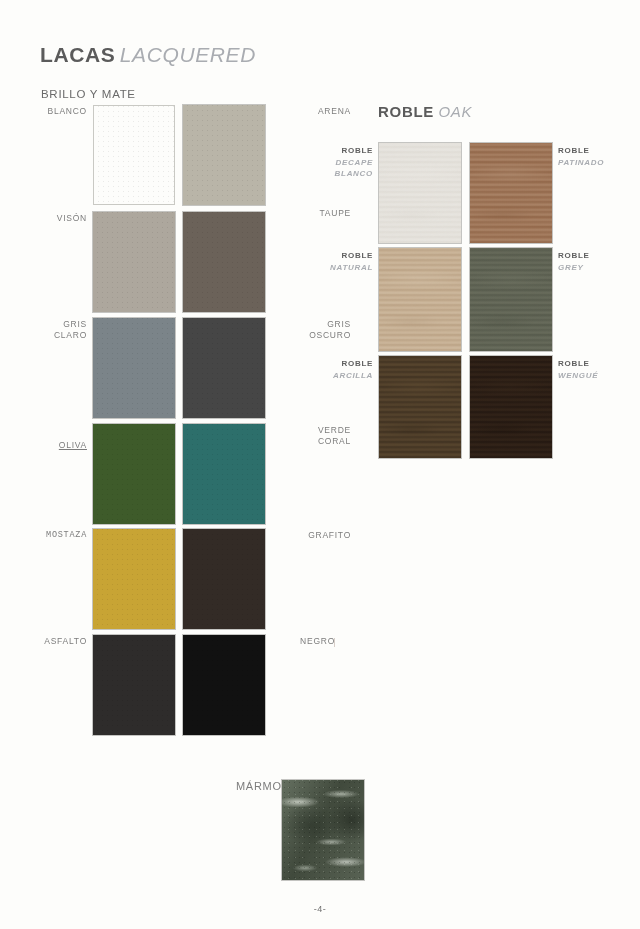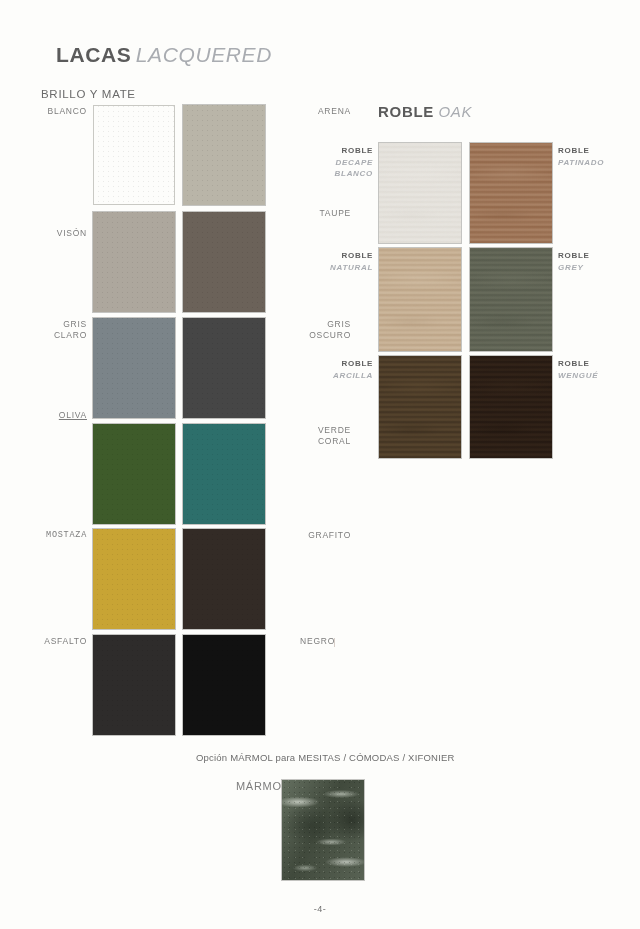--- a/index.html
+++ b/index.html
@@ -75,7 +75,7 @@
 
 <div class="page">
 
-  <div class="sec-title" style="left:56px;top:43px;">
+  <div class="sec-title" style="left:40px;top:43px;">
     <span class="bold">LACAS</span>
     <span class="ital">LACQUERED</span>
   </div>

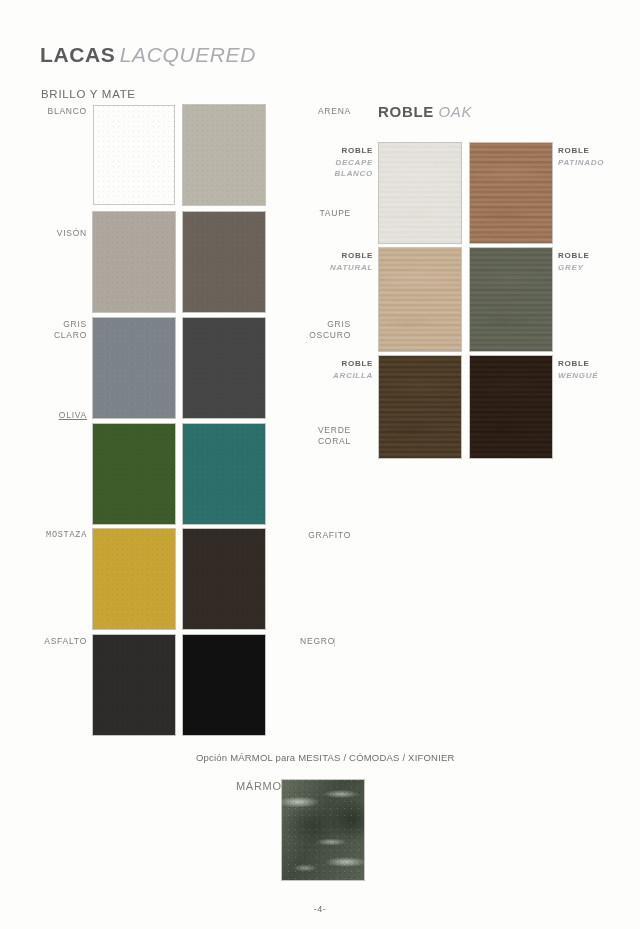--- a/index.html
+++ b/index.html
@@ -87,7 +87,7 @@
       <div class="sw grain thinline" style="left: 183px; top: 105px; width: 82px; height: 100px; background: rgb(185, 181, 168);"></div>
       <div class="lbl left-al" style="left: 271px; width: 80px; top: 106px;">ARENA</div>
       <div class="sw grain thinline" style="left: 93px; top: 212px; width: 82px; height: 100px; background: rgb(173, 167, 157);"></div>
-      <div class="lbl right-al" style="left: 13px; width: 74px; top: 228px;">VISÓN</div>
+      <div class="lbl right-al" style="left: 13px; width: 74px; top: 213px;">VISÓN</div>
       <div class="sw grain thinline" style="left: 183px; top: 212px; width: 82px; height: 100px; background: rgb(107, 98, 89);"></div>
       <div class="lbl left-al" style="left: 271px; width: 80px; top: 208px;">TAUPE</div>
       <div class="sw grain thinline" style="left: 93px; top: 318px; width: 82px; height: 100px; background: rgb(123, 132, 137);"></div>

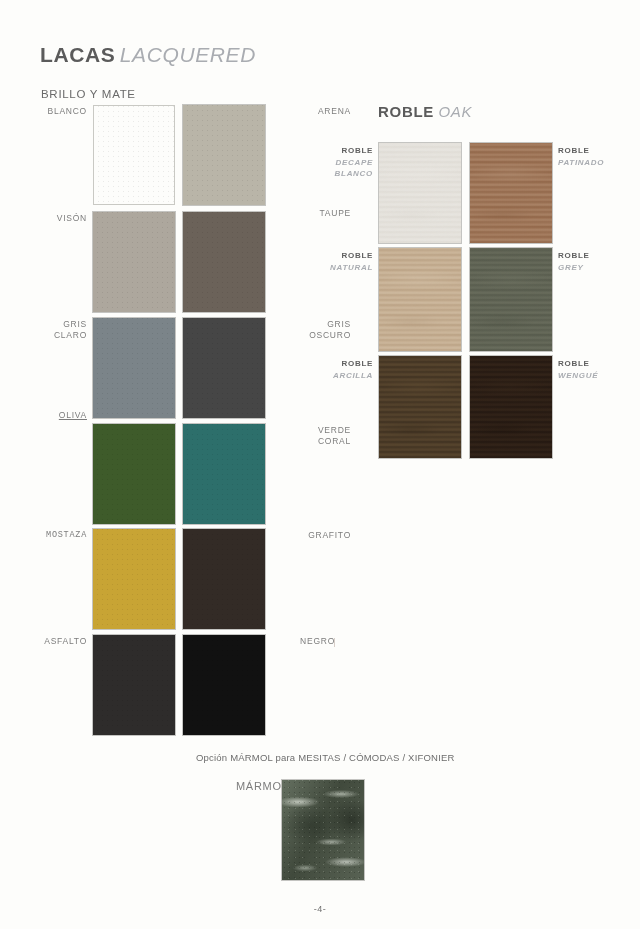--- a/index.html
+++ b/index.html
@@ -97,7 +97,7 @@
       <div class="lbl left-al" style="left: 271px; width: 80px; top: 319px;">GRIS
 OSCURO</div>
       <div class="sw grain thinline" style="left: 93px; top: 424px; width: 82px; height: 100px; background: rgb(62, 91, 42);"></div>
-      <div class="lbl right-al" style="left: 13px; width: 74px; top: 410px; text-decoration: underline;">OLIVA</div>
+      <div class="lbl right-al" style="left: 13px; width: 74px; top: 440px; text-decoration: underline;">OLIVA</div>
       <div class="sw grain thinline" style="left: 183px; top: 424px; width: 82px; height: 100px; background: rgb(45, 111, 107);"></div>
       <div class="lbl left-al" style="left: 271px; width: 80px; top: 425px;">VERDE
 CORAL</div>

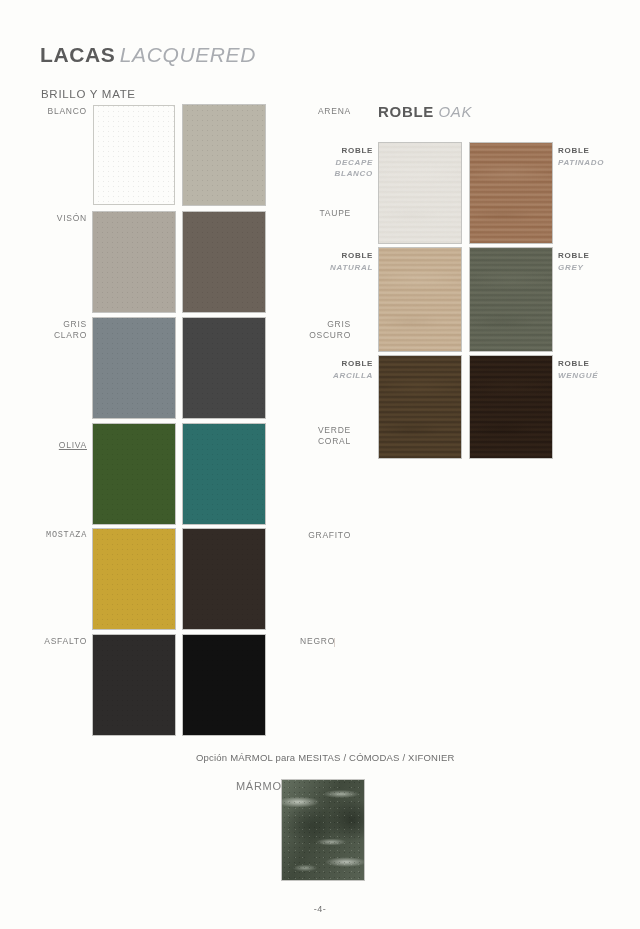--- a/index.html
+++ b/index.html
@@ -170,7 +170,6 @@
       </div>
     </div>
 
-  <div class="marble-cap" style="left:196px;top:752px;">Opción MÁRMOL  para MESITAS / CÓMODAS / XIFONIER</div>
   <div class="marble-lbl" style="left:236px;top:780px;">MÁRMOL</div>
   <div id="marble-holder">
       <div class="sw thinline" style="left: 282px; top: 780px; width: 82px; height: 100px; overflow: hidden; background: rgb(85, 95, 80);">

→ Assignment
Return every line of the data above exactly, and omit all pictures.

→ Written response
--- a/index.html
+++ b/index.html
@@ -75,7 +75,7 @@
 
 <div class="page">
 
-  <div class="sec-title" style="left:56px;top:43px;">
+  <div class="sec-title" style="left:40px;top:43px;">
     <span class="bold">LACAS</span>
     <span class="ital">LACQUERED</span>
   </div>

--- a/index.html
+++ b/index.html
@@ -87,7 +87,7 @@
       <div class="sw grain thinline" style="left: 183px; top: 105px; width: 82px; height: 100px; background: rgb(185, 181, 168);"></div>
       <div class="lbl left-al" style="left: 271px; width: 80px; top: 106px;">ARENA</div>
       <div class="sw grain thinline" style="left: 93px; top: 212px; width: 82px; height: 100px; background: rgb(173, 167, 157);"></div>
-      <div class="lbl right-al" style="left: 13px; width: 74px; top: 228px;">VISÓN</div>
+      <div class="lbl right-al" style="left: 13px; width: 74px; top: 213px;">VISÓN</div>
       <div class="sw grain thinline" style="left: 183px; top: 212px; width: 82px; height: 100px; background: rgb(107, 98, 89);"></div>
       <div class="lbl left-al" style="left: 271px; width: 80px; top: 208px;">TAUPE</div>
       <div class="sw grain thinline" style="left: 93px; top: 318px; width: 82px; height: 100px; background: rgb(123, 132, 137);"></div>

--- a/index.html
+++ b/index.html
@@ -97,7 +97,7 @@
       <div class="lbl left-al" style="left: 271px; width: 80px; top: 319px;">GRIS
 OSCURO</div>
       <div class="sw grain thinline" style="left: 93px; top: 424px; width: 82px; height: 100px; background: rgb(62, 91, 42);"></div>
-      <div class="lbl right-al" style="left: 13px; width: 74px; top: 410px; text-decoration: underline;">OLIVA</div>
+      <div class="lbl right-al" style="left: 13px; width: 74px; top: 440px; text-decoration: underline;">OLIVA</div>
       <div class="sw grain thinline" style="left: 183px; top: 424px; width: 82px; height: 100px; background: rgb(45, 111, 107);"></div>
       <div class="lbl left-al" style="left: 271px; width: 80px; top: 425px;">VERDE
 CORAL</div>

--- a/index.html
+++ b/index.html
@@ -170,7 +170,6 @@
       </div>
     </div>
 
-  <div class="marble-cap" style="left:196px;top:752px;">Opción MÁRMOL  para MESITAS / CÓMODAS / XIFONIER</div>
   <div class="marble-lbl" style="left:236px;top:780px;">MÁRMOL</div>
   <div id="marble-holder">
       <div class="sw thinline" style="left: 282px; top: 780px; width: 82px; height: 100px; overflow: hidden; background: rgb(85, 95, 80);">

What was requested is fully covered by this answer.